▶ **EXERCISE**: Exactly reproduce the lines beginning with the line that includes "[1005,909,1124,932] Pposłużmy ->" and ending with the last line of the data.

------ DATA IN THIS EXERCISE ------

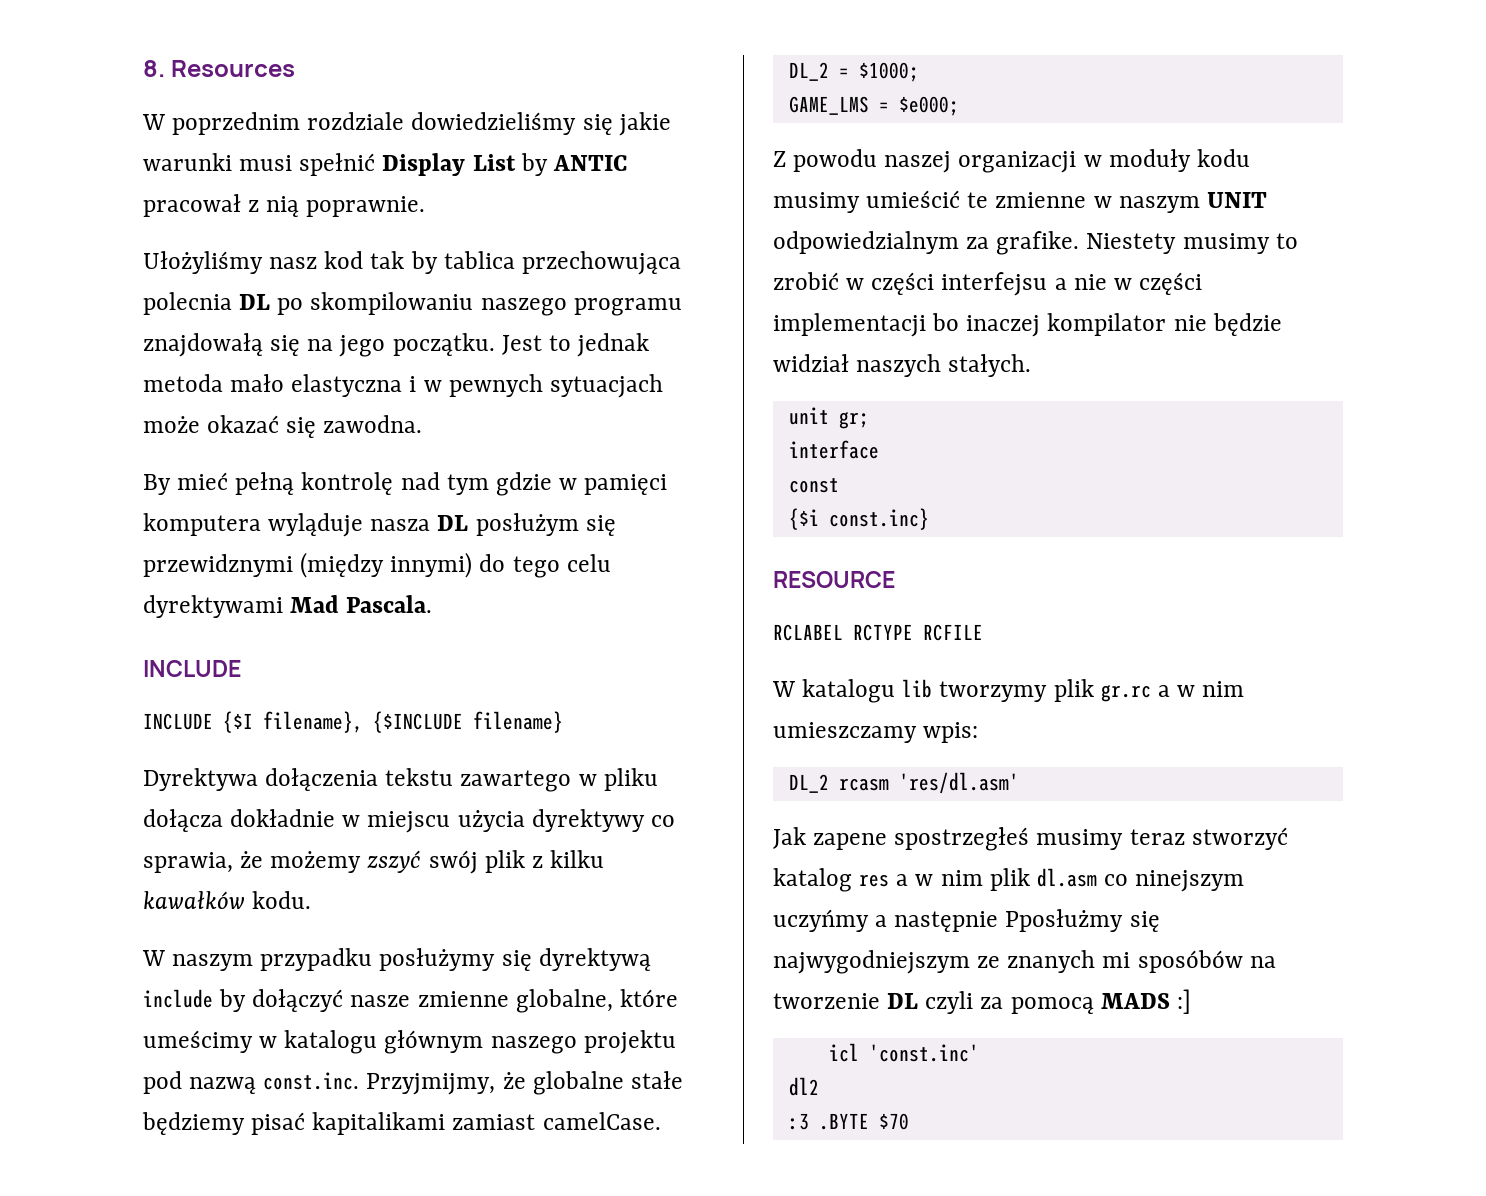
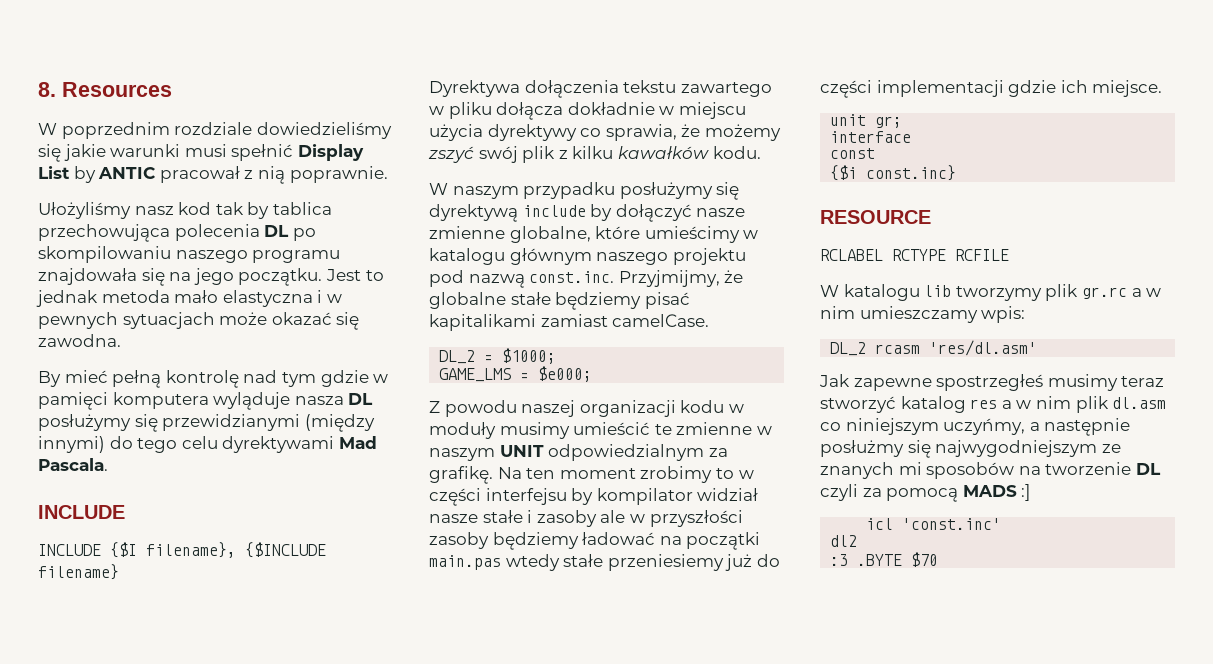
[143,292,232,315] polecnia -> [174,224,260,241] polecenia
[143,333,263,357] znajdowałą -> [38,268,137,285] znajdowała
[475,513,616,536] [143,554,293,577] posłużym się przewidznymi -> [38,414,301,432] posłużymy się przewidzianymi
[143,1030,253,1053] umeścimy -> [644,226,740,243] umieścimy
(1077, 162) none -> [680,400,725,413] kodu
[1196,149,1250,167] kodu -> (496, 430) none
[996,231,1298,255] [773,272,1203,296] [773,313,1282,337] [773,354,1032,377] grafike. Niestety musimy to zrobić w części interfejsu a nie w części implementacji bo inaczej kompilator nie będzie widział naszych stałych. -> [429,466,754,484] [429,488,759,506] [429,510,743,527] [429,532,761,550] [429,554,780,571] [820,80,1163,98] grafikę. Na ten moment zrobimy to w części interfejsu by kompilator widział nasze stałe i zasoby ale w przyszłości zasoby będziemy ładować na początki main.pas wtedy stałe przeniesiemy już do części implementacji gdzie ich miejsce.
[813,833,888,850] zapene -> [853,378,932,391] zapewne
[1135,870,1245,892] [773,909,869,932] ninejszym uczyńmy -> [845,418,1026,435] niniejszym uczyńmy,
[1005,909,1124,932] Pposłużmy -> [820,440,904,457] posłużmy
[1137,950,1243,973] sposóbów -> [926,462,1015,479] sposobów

------

▶ **ANSWER AREA**:
[1005,909,1124,932] Pposłużmy -> [820,440,904,457] posłużmy
[1137,950,1243,973] sposóbów -> [926,462,1015,479] sposobów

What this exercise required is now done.